Bagan

Bagan

10 mars :

S’étant levés la veille encore une fois aux aurores, nous décidons d’y aller mollo aujourd’hui en ne se levant qu’à 7h30. Papa, maman si vous me lisez vous devez être bien étonnés. Eh oui, les temps ont bien changé 😉

Nous enfourchons nos vélos et partons à la visite des 4000 temples de Bagan répartis sur 65 km². On commence par les plus célèbres stupas d’Old Bagan. Parce qu’ici il y a les temples stars et les autres. Même si l’Ananda Patho est très trop touristique, elle me plait beaucoup avec ses gigantesques boudhas dorés, ses centaines de scupltures nichées dans les murs relatant la vie de boudha et toutes ses chauves-souris.
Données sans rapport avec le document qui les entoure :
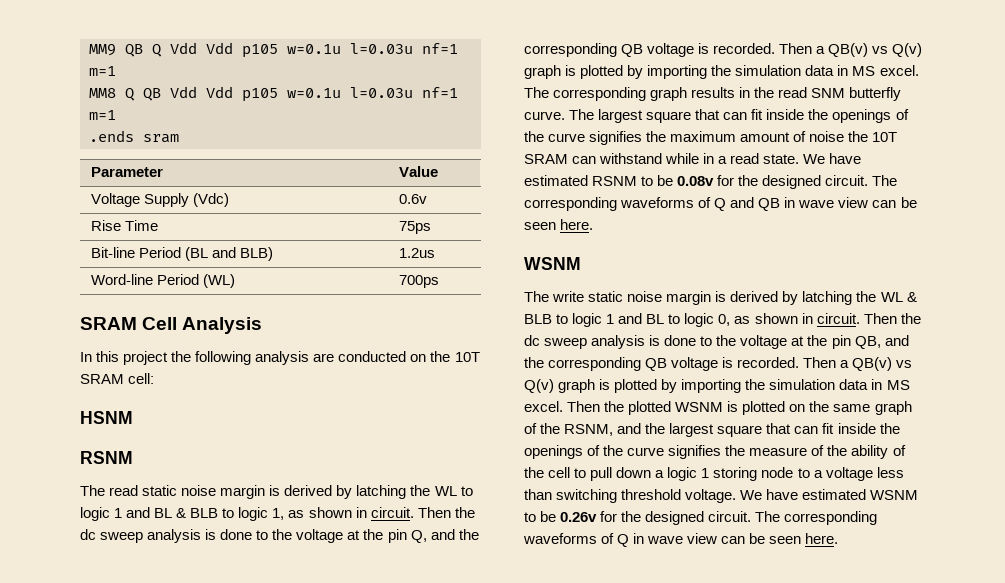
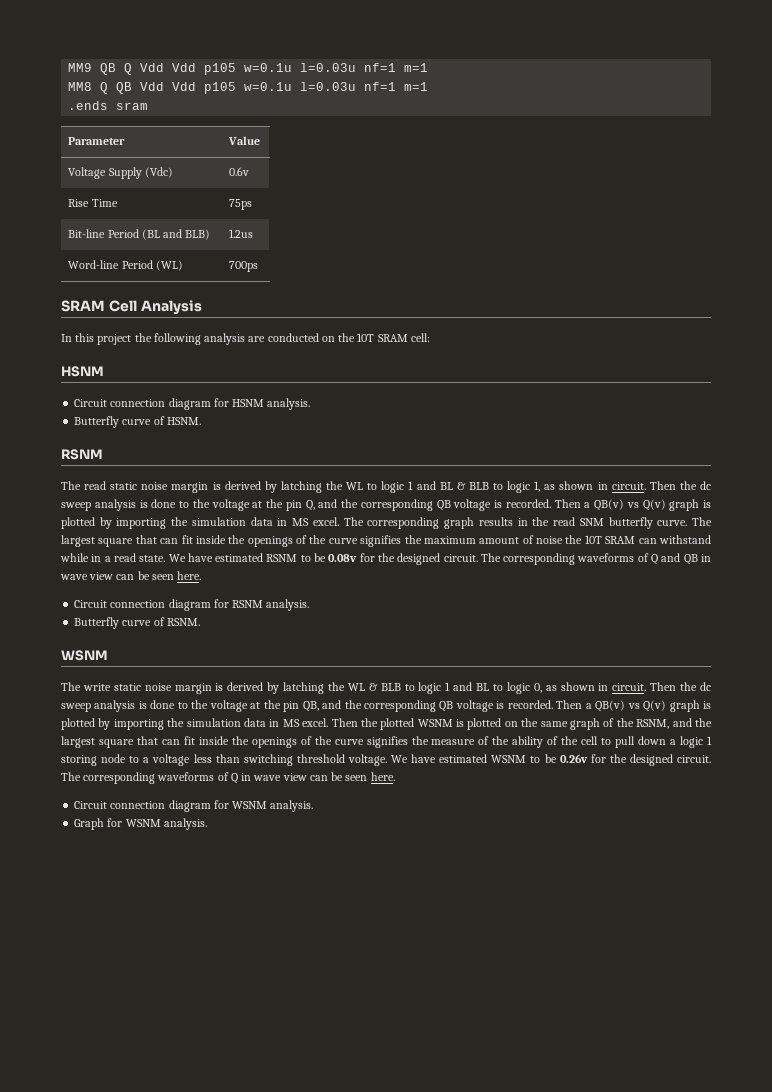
+ Circuit connection diagram for HSNM analysis.
+ Butterfly curve of HSNM.
+ Circuit connection diagram for RSNM analysis.
+ Butterfly curve of RSNM.
+ Circuit connection diagram for WSNM analysis.
+ Graph for WSNM analysis.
Il fait maintenant trop chaud pour continuer à visiter. Pour ne pas que l’expérience se transforme en cauchemar embourbés dans les chemins sableux. On décide de faire une pause fraicheur en allant barboter dans la piscine d’un hôtel de luxe tout proche. On y rencontrera d’ailleurs d’autre serial squatteurs avec qui on échangera des bons plans pour la session de demain.

A 16h c’est reparti. Notre mission ? Trouver une pagode pour le coucher du soleil de ce soir et le lever de demain matin. C’est ici le sport national. On croise partout des touristes qui errent à la recherche comme nous de la perle rare où ils pourront profiter du spectacle seuls au monde. Du coup, on se planque tous un peu et on se cache nos trouvailles. C’est pas très sympa, je sais, mais c’est la dure loi de Bagan.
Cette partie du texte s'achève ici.